For those applications that cannot directly expose JAX-RS endpoints for compensation activities this specification optionally supports an API for directly registering participants. A participant is a serializable java class that is interested in LRA lifecycle notifications, and does so by registering an instance of LRAParticipant with an instance of an LRAManagement:

/**
 * The API for notifying participants that an LRA is completing or cancelling.
 * A participant joins with an LRA via a call to
 * {@link LRAManagement#joinLRA(LRAParticipant, LRAParticipantDeserializer, URL, Long, TimeUnit)}
 */
public interface LRAParticipant extends Serializable {
    /**
     * Notifies the participant that the LRA is closing
     * @param lraId the LRA that is closing
     * @return null if the participant completed successfully. If the participant cannot
     *         complete immediately it should return a future that the caller can use
     *         to monitor progress. If the JVM crashes before the participant can finish
     *         it should expect this method to be called again. If the participant fails
     *         to complete it must cancel the future or throw a TerminationException.
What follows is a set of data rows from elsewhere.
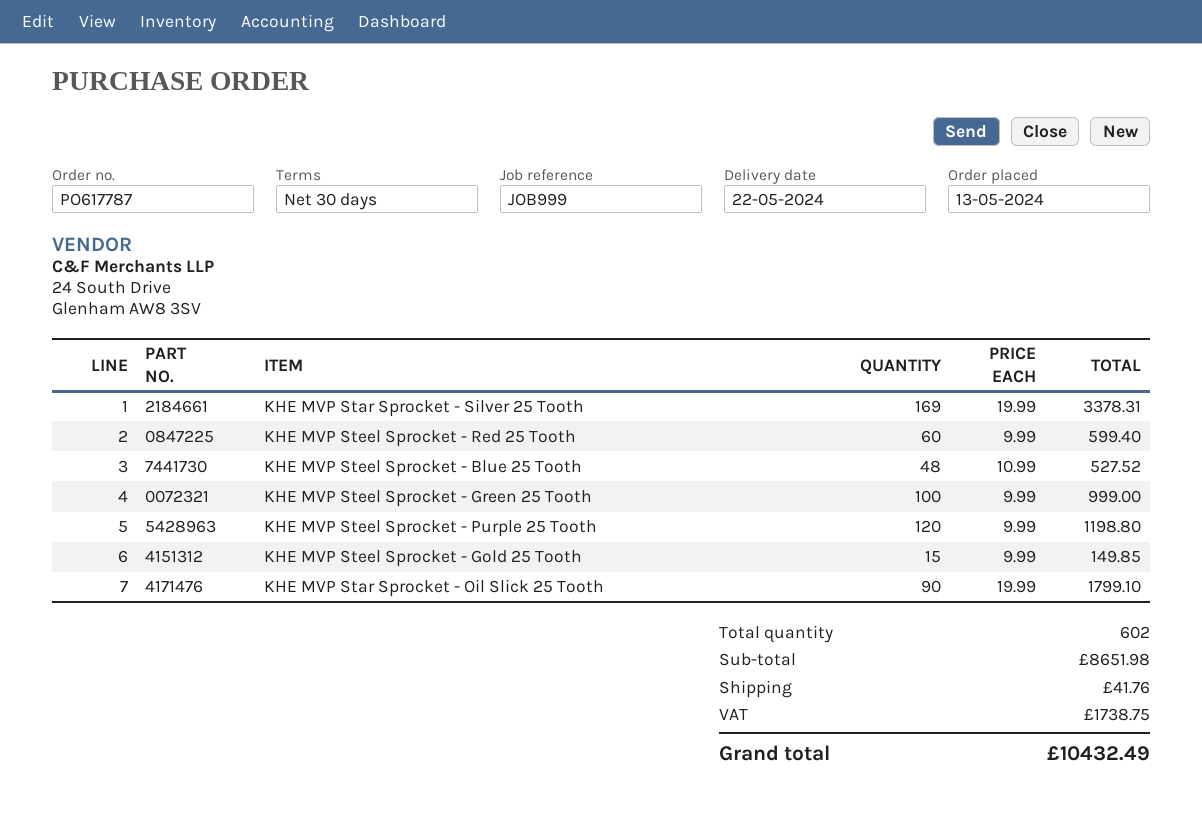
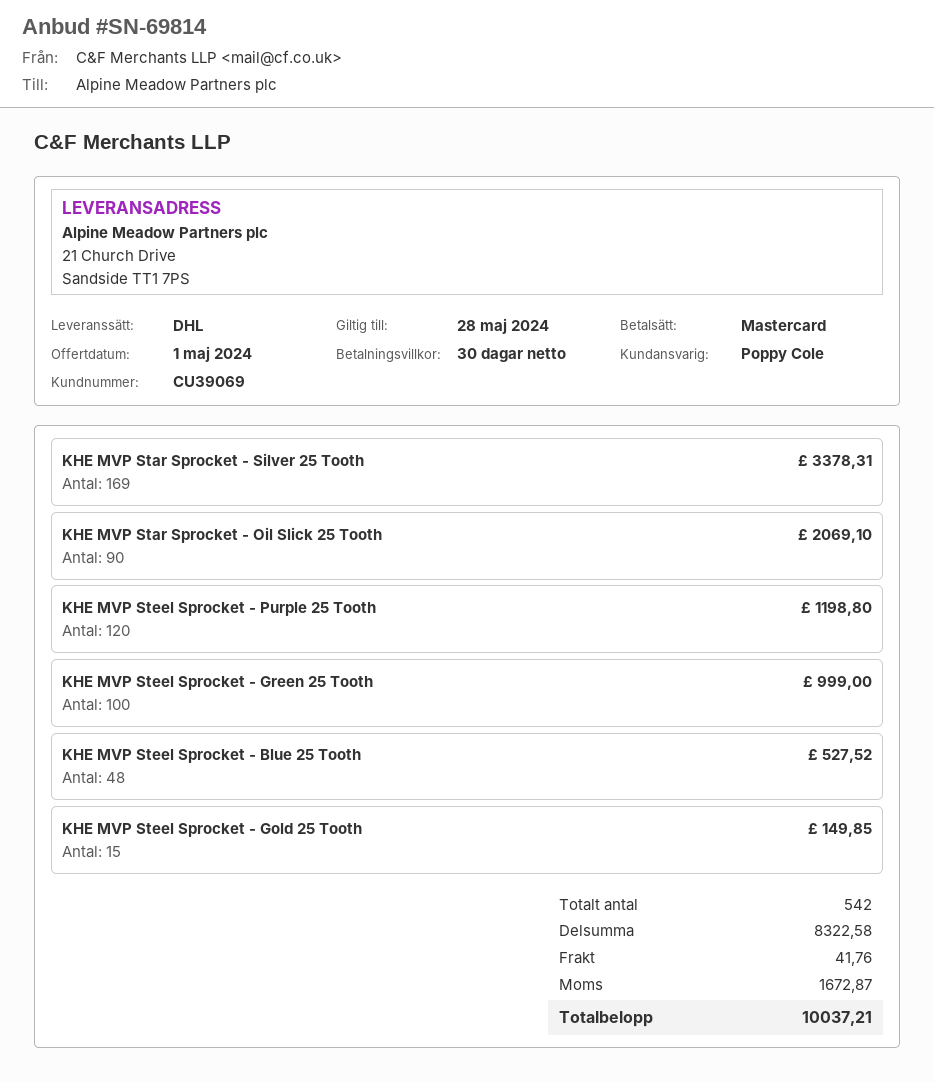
KHE MVP Steel Sprocket - Red 25 Tooth: 60 for 599.40 -> none
KHE MVP Star Sprocket - Oil Slick 25 Tooth: 90 for 1799.10 -> 90 for 2069.10
total quantity: 602 -> 542
subtotal: 8651.98 -> 8322.58
tax: 1738.75 -> 1672.87
total: 10432.49 -> 10037.21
     * @throws NotFoundException the participant does not know about this LRA
     * @throws TerminationException the participant was unable to complete and will never
     *         be able to do so
     */
    Future<Void> completeWork(URL lraId) throws NotFoundException, TerminationException;

    /**
     * Notifies the participant that the LRA is cancelling
     * @param lraId the LRA that is closing
     * @return null if the participant completed successfully. If the participant cannot
     *         complete immediately it should return a future that the caller can use
     *         to monitor progress. If the JVM crashes before the participant can finish
     *         it should expect this method to be called again. If the participant fails
     *         to complete it must cancel the future or throw a TerminationException.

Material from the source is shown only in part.